There is some debate in criminology over how to define victims of state crime, especially as it relates to the implication of larger state policies, both implicit and explicit. No one would debate that citizens who are indiscriminately killed or raped in the course of a military invasion are victims of a state. Likewise, there would be little debate on the criminality of the genocide committed some years ago in Rwanda or Cambodia. However, differences do exist on whether states that allow homelessness, suffering because of treatable medical illness, hunger, and economic marginalization are really state crimes or simply social problems. On the one hand, those who favor legalistic definitions of state crimes are less likely to view capitalist or exclusionary activities themselves as criminal, while radical scholars are more likely to speak of victims of the economy in the same way others speak of victims of human rights violations. Further, extensive research has been conducted by Faust and Carlson (2011), Faust and Kauzlarich (2008), and Green (2009) on environmental and natural disasters that are linked to harmful actions or inactions by the state. Interestingly, there may be widespread disagreement among non-scholars in the use of the term victim as applied to natural disasters and indeed among victims themselves. This is very rare in traditional street crime victimization save for so-called public order crimes like prostitution, gambling, and drug use.

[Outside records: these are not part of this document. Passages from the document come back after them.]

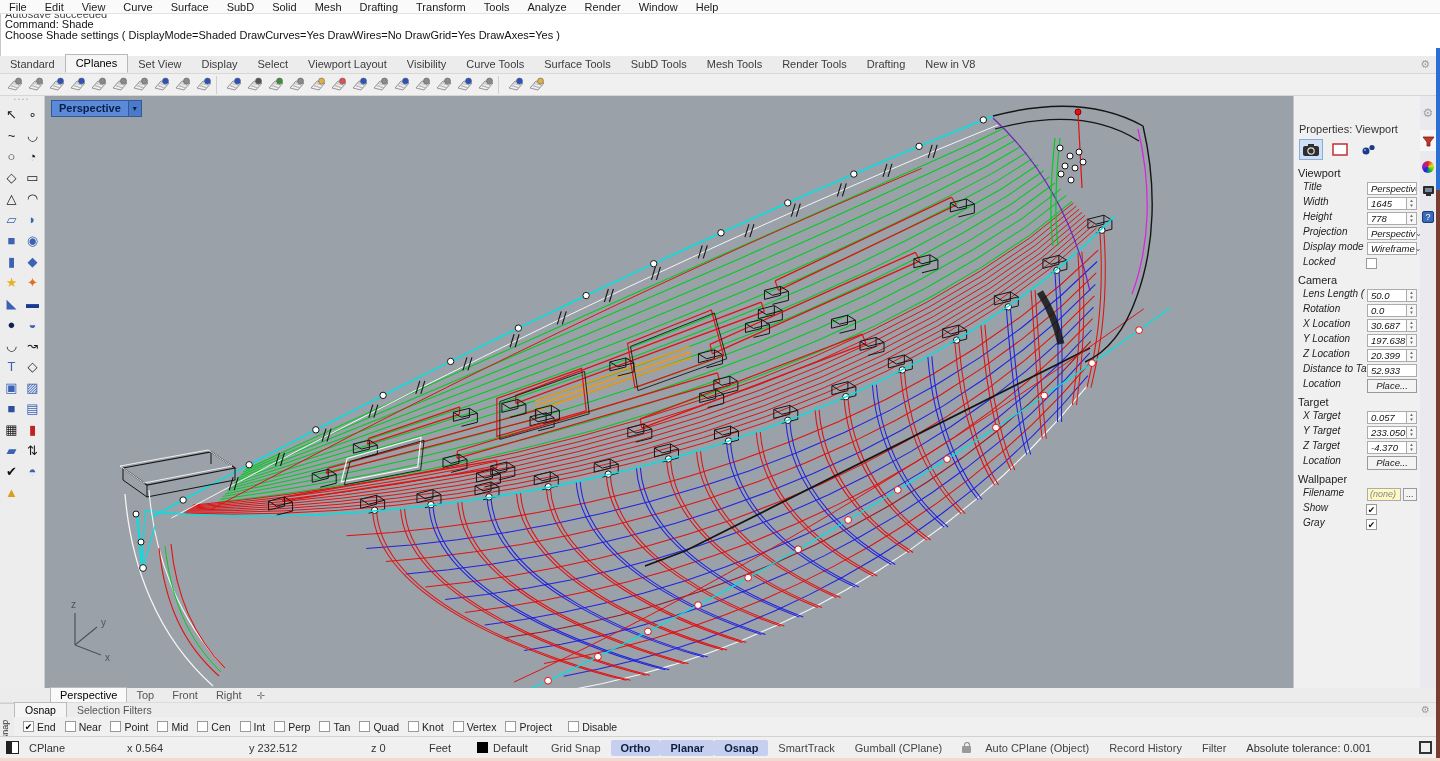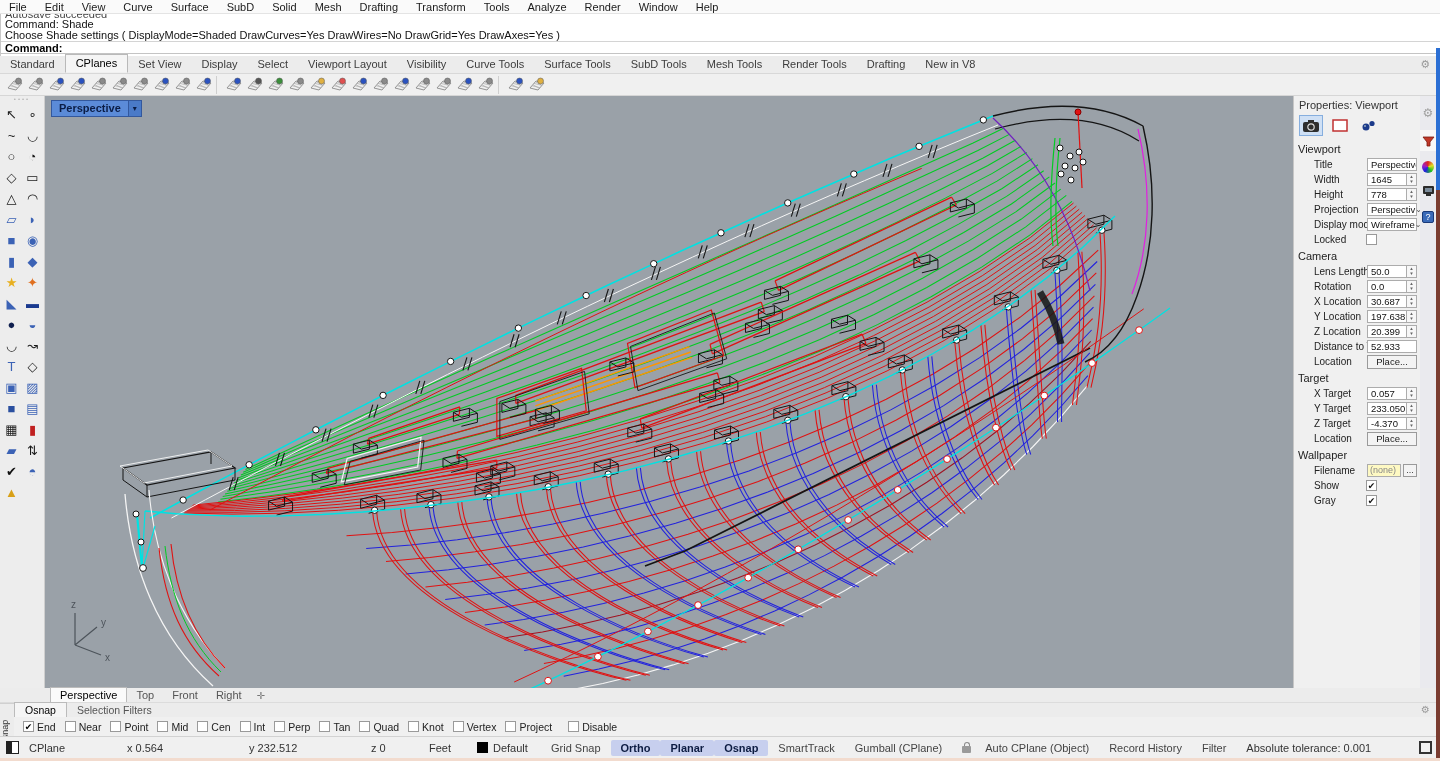--- a/index.html
+++ b/index.html
@@ -30,26 +30,26 @@
   #palette .grip{height:8px;text-align:center;color:#b5b5b5;font-size:6px;letter-spacing:2px;line-height:6px;}
   #palette .grid{display:grid;grid-template-columns:21px 21px;justify-content:center;}
   .pal-icon{width:21px;height:21px;display:flex;align-items:center;justify-content:center;font-size:13px;}
   #viewport{left:45px;top:96px;width:1248px;height:592px;overflow:hidden;}
   #scene{position:absolute;left:0;top:0;}
   #vplabel{left:6px;top:4px;display:flex;border:1px solid #33589d;height:17px;}
   #vplabel .vp-name{background:#5b8bd8;color:#0b1d46;font-weight:bold;font-size:11px;line-height:15px;padding:0 7px;}
   #vplabel .vp-arrow{width:13px;background:#4a7ac8;color:#0b1d46;font-size:8px;line-height:15px;text-align:center;border-left:1px solid #33589d;}
   
   #props{left:1293px;top:96px;width:127px;height:592px;background:#f0f0f0;border-left:1px solid #c6c6c6;}
-  #props-title{font-size:11px;color:#333;padding:3px 0 2px 5px;}
+  #props-title{font-size:11px;color:#333;padding:3px 0 2px 5px;margin-top:24px;}
   #ptabs{display:flex;gap:5px;padding:2px 0 4px 5px;}
   .ptab{width:24px;height:21px;display:flex;align-items:center;justify-content:center;border:1px solid transparent;}
   .ptab.sel{background:#cfe0f5;border:1px solid #86aede;}
   .psec{font-size:11px;color:#222;padding:3px 0 2px 4px;}
-  .prow{display:flex;align-items:center;height:15px;padding-left:20px;font-size:10px;color:#222;}
+  .prow{display:flex;height:15px;padding-left:9px;font-size:10px;color:#222;font-style:italic;}
   .prow .plabel{flex:1;white-space:nowrap;overflow:hidden;}
   .pctl{display:flex;align-items:center;margin-right:3px;}
   .pval{width:40px;height:13px;background:#fff;border:1px solid #acacac;font-size:9.5px;line-height:11px;padding-left:3px;white-space:nowrap;overflow:hidden;color:#111;}
   .pval.wide{width:50px;}
   .pspin{width:10px;height:13px;border:1px solid #acacac;border-left:none;background:#f7f7f7;display:flex;flex-direction:column;align-items:center;justify-content:center;color:#666;}
   .pspin div{font-size:4.5px;line-height:4.5px;}
   .pdrop{width:50px;height:13px;background:#fff;border:1px solid #acacac;font-size:9.5px;line-height:11px;padding-left:3px;display:flex;color:#111;}
   .pdrop .dd{margin-left:auto;color:#555;font-size:8px;padding-right:2px;}
   .pbtn{width:50px;height:14px;border:1px solid #9a9a9a;background:#f3f3f3;font-size:9.5px;text-align:center;line-height:12px;color:#222;}
   .pcheck{width:11px;height:11px;background:#fff;border:1px solid #999;font-size:9px;line-height:10px;text-align:center;color:#111;margin-right:40px;}
@@ -110,21 +110,20 @@
       <span class="menu-item">Analyze</span>
       <span class="menu-item">Render</span>
       <span class="menu-item">Window</span>
       <span class="menu-item">Help</span>
     </div>
 
   <div id="cmdarea" class="abs">
     <div id="cmdclip"><span>Autosave succeeded</span></div>
     <div class="cmdline">Command: Shade</div>
     <div class="cmdline">Choose Shade settings ( DisplayMode=Shaded  DrawCurves=Yes  DrawWires=No  DrawGrid=Yes  DrawAxes=Yes )</div>
-    <div id="cmdprompt">Command:</div>
   </div>
 
   <div id="tabsrow" class="abs">
       <div class="ttab">Standard</div>
       <div class="ttab active">CPlanes</div>
       <div class="ttab">Set View</div>
       <div class="ttab">Display</div>
       <div class="ttab">Select</div>
       <div class="ttab">Viewport Layout</div>
       <div class="ttab">Visibility</div>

On an epistemological level, victimology in general must take into consideration the sources and values upon which it assumes candidacy for classification as a victim. A key controversy is about whether victims and their constituency, both of a state and non-state nature, should also define their experiences as victim-like or whether other standards should be used that may identify injustices and those harmed with or without those subject agreement. Any attempt at a universal definition of state crime victimization is questionable because of the subjective and objective elements of social life in general, let alone injury to a person or group. Using legal standards is not objective because laws and political processes are interest-laden, while more obviously subjective interpretations by people who may be candidates for classification as state crime victims may not accept the label of victim. Consider what Strobl (2010) offers as a constructionist concept of victims: (1) an identifiable event, (2) negative evaluation by the victim, (3) an uncontrollable event, (4) attributable to a personal or social offender, and (5) a violation of a socially shared norm. The second and last points are especially questionable given that the concepts of social norms and cognizance are subject to hegemonic effects in which the attitudes and beliefs of those in power are packaged to be understood as acceptable by the masses, whose interests are not served by elite definitions of social reality. For example, the recent global recession has links to state crimes of omission in terms of the underregulation of financial industries, yet many citizens who have lost jobs or their homes might be unlikely to view such negligence as criminal, or themselves as victims of crime. This debate is similar to what is seen in social problems research in sociology, wherein some scholars believe that in order for a social problem to exist, it should be recognized as such by a majority of people in the citizenry. From a radical approach, such a definition, as that with definitions of state crime victimization that depend on public cognizance, is unacceptable because of the ideological, material, and political control those in power have over those who are less powerful.

Core Propositions

Six propositions on the victimology of state crime were developed by Kauzlarich et al. (2001) and have guided several critical analyses of the phenomenon (see, e.g., Westervelt and Cook’s use of the propositions):

  1. Victims of state crime tend to be among the least socially powerful actors.
  2. Victimizers generally fail to recognize and understand the nature, extent, and harmfulness of institutional policies. If suffering and harm are acknowledged, it is often neutralized within the context of a sense of “entitlement.”
  3. Victims of state crime are often blamed for their suffering.
  4. Victims of state crime must generally rely on its victimizer, an associated institution, or civil social movements for redress.
  5. Victims of state crime are easy targets for repeated victimization by the same organization or institution.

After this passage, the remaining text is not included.